LISTED RECORDS |

=====

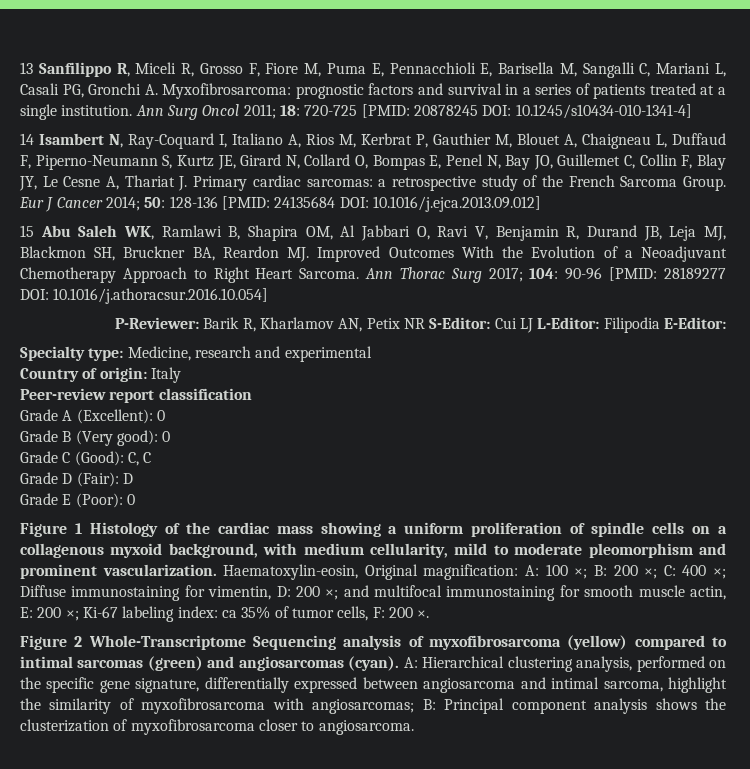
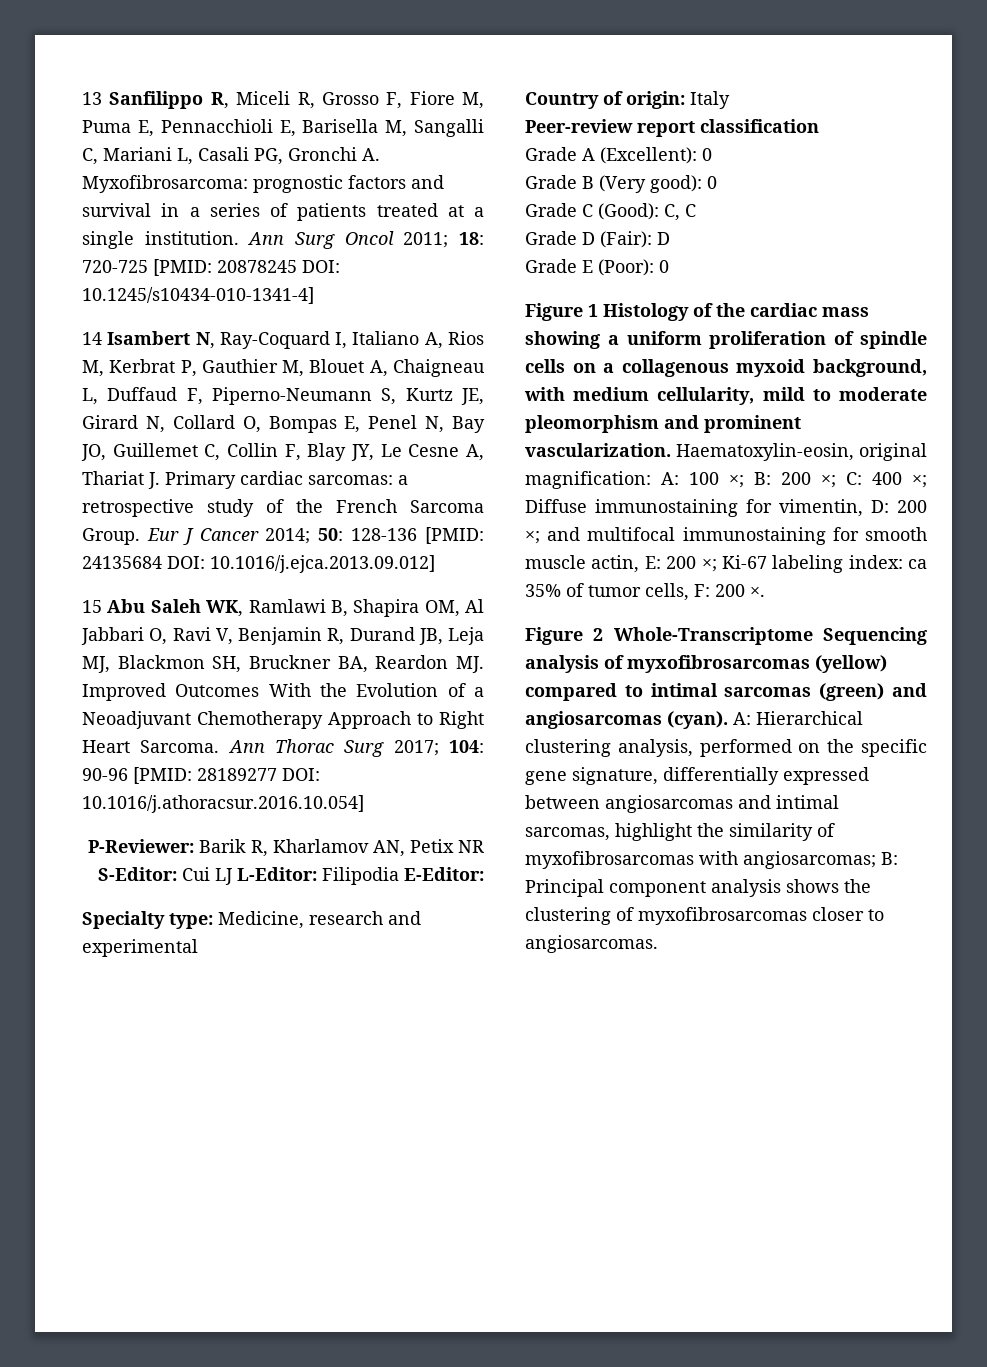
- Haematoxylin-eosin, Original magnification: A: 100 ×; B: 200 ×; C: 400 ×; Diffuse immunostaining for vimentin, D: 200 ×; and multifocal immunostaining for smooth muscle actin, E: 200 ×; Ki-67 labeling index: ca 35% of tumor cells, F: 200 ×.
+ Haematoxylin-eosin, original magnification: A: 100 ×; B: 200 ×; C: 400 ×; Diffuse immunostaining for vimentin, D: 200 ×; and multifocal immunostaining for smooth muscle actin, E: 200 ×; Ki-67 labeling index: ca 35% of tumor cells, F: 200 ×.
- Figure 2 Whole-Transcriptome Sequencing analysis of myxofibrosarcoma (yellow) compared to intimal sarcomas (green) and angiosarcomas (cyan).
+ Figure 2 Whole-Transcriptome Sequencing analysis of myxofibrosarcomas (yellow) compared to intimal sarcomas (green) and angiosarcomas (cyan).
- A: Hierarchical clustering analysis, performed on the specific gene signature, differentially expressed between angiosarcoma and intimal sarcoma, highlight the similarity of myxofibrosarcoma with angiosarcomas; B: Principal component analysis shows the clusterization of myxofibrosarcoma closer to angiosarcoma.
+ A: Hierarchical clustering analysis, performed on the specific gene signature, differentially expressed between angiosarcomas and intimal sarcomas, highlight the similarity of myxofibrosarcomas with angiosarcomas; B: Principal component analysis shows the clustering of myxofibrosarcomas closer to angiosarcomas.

=====

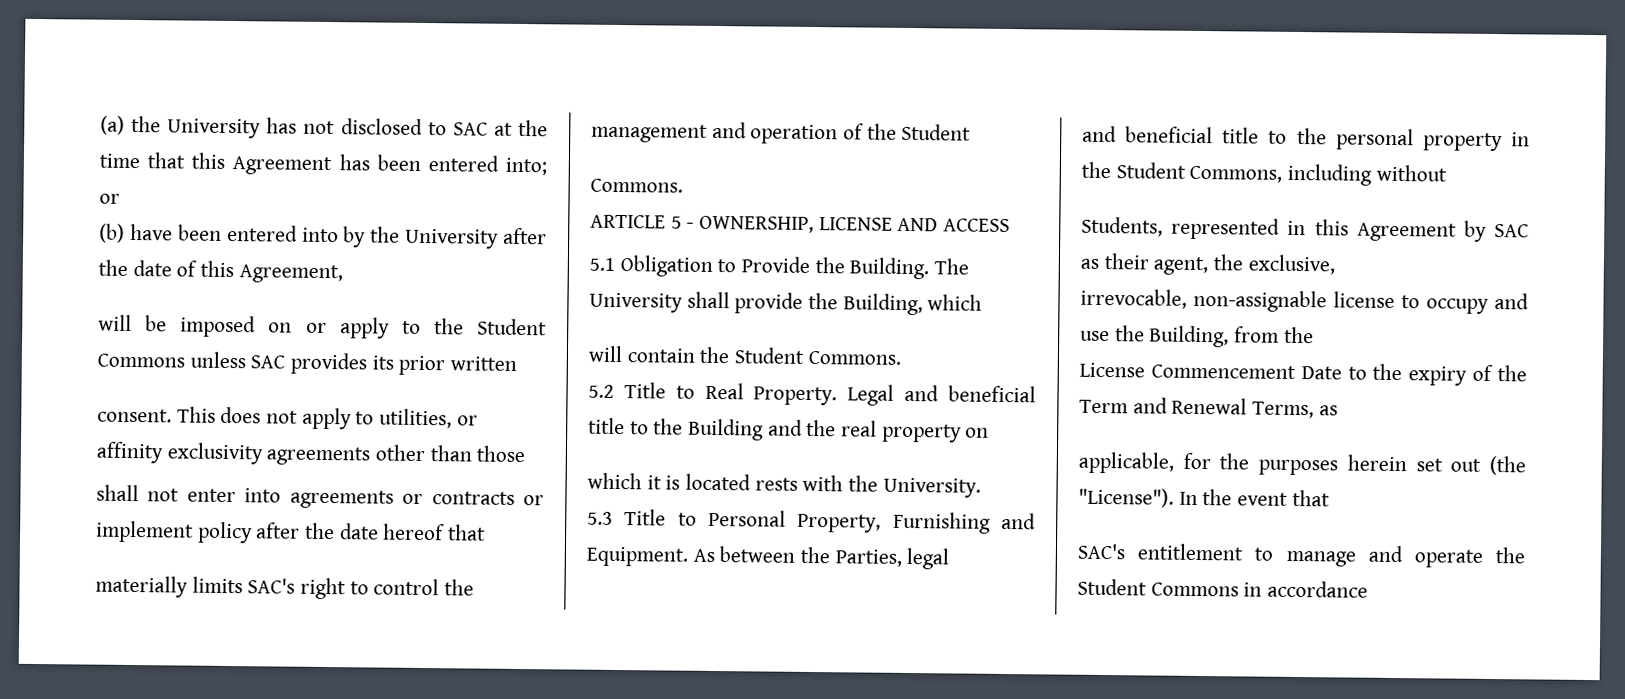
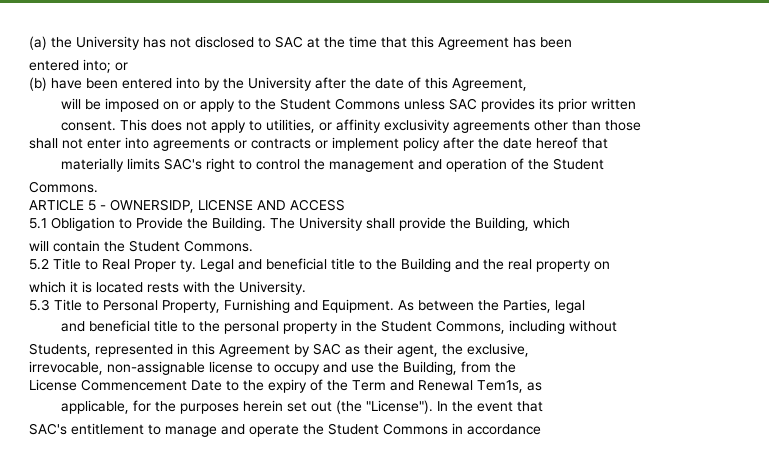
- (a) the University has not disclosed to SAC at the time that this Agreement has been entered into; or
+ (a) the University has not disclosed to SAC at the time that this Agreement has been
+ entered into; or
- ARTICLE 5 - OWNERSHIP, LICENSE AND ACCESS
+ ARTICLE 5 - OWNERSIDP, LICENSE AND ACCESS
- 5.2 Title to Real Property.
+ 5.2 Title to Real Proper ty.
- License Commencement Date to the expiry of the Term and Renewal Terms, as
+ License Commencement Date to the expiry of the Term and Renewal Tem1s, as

=====

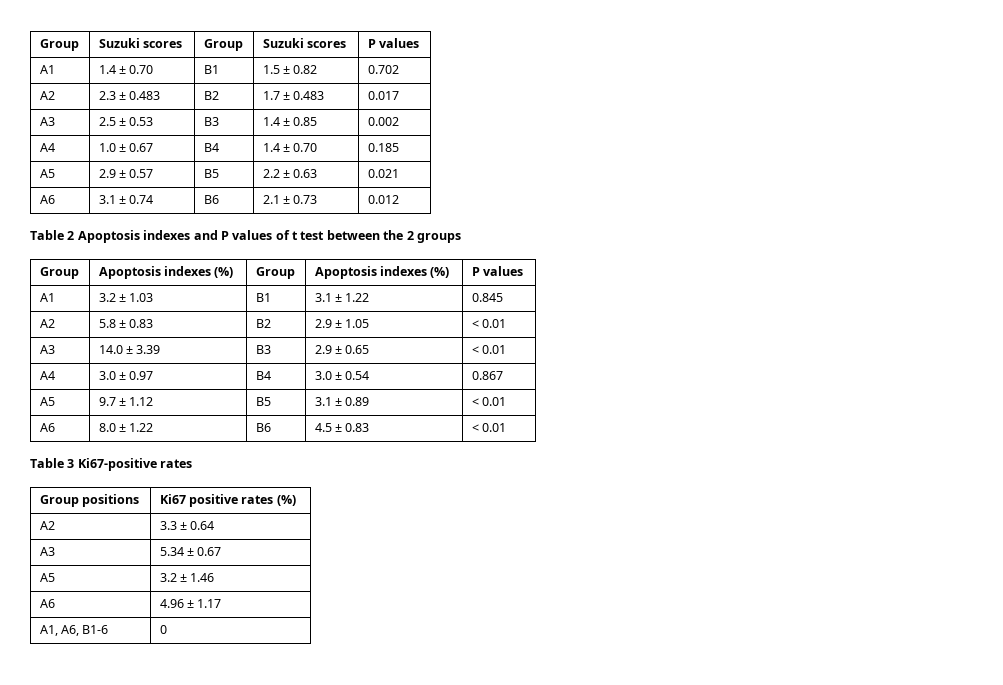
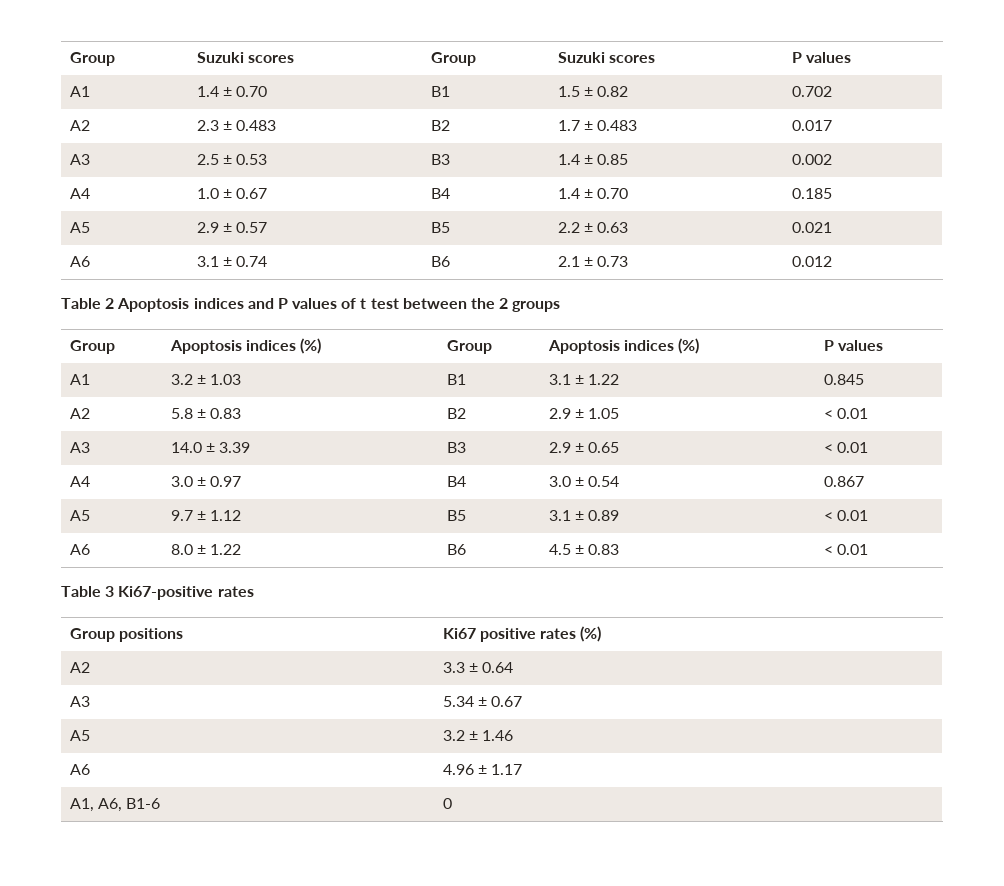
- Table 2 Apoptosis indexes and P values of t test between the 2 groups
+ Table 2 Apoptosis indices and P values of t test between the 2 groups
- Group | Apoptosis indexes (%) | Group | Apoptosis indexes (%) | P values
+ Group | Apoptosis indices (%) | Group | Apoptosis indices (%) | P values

=====

EXERCISE BRIEF |
Look through the records and gather every line containing "that".

FINISHED EXERCISE |
- (a) the University has not disclosed to SAC at the time that this Agreement has been entered into; or
+ (a) the University has not disclosed to SAC at the time that this Agreement has been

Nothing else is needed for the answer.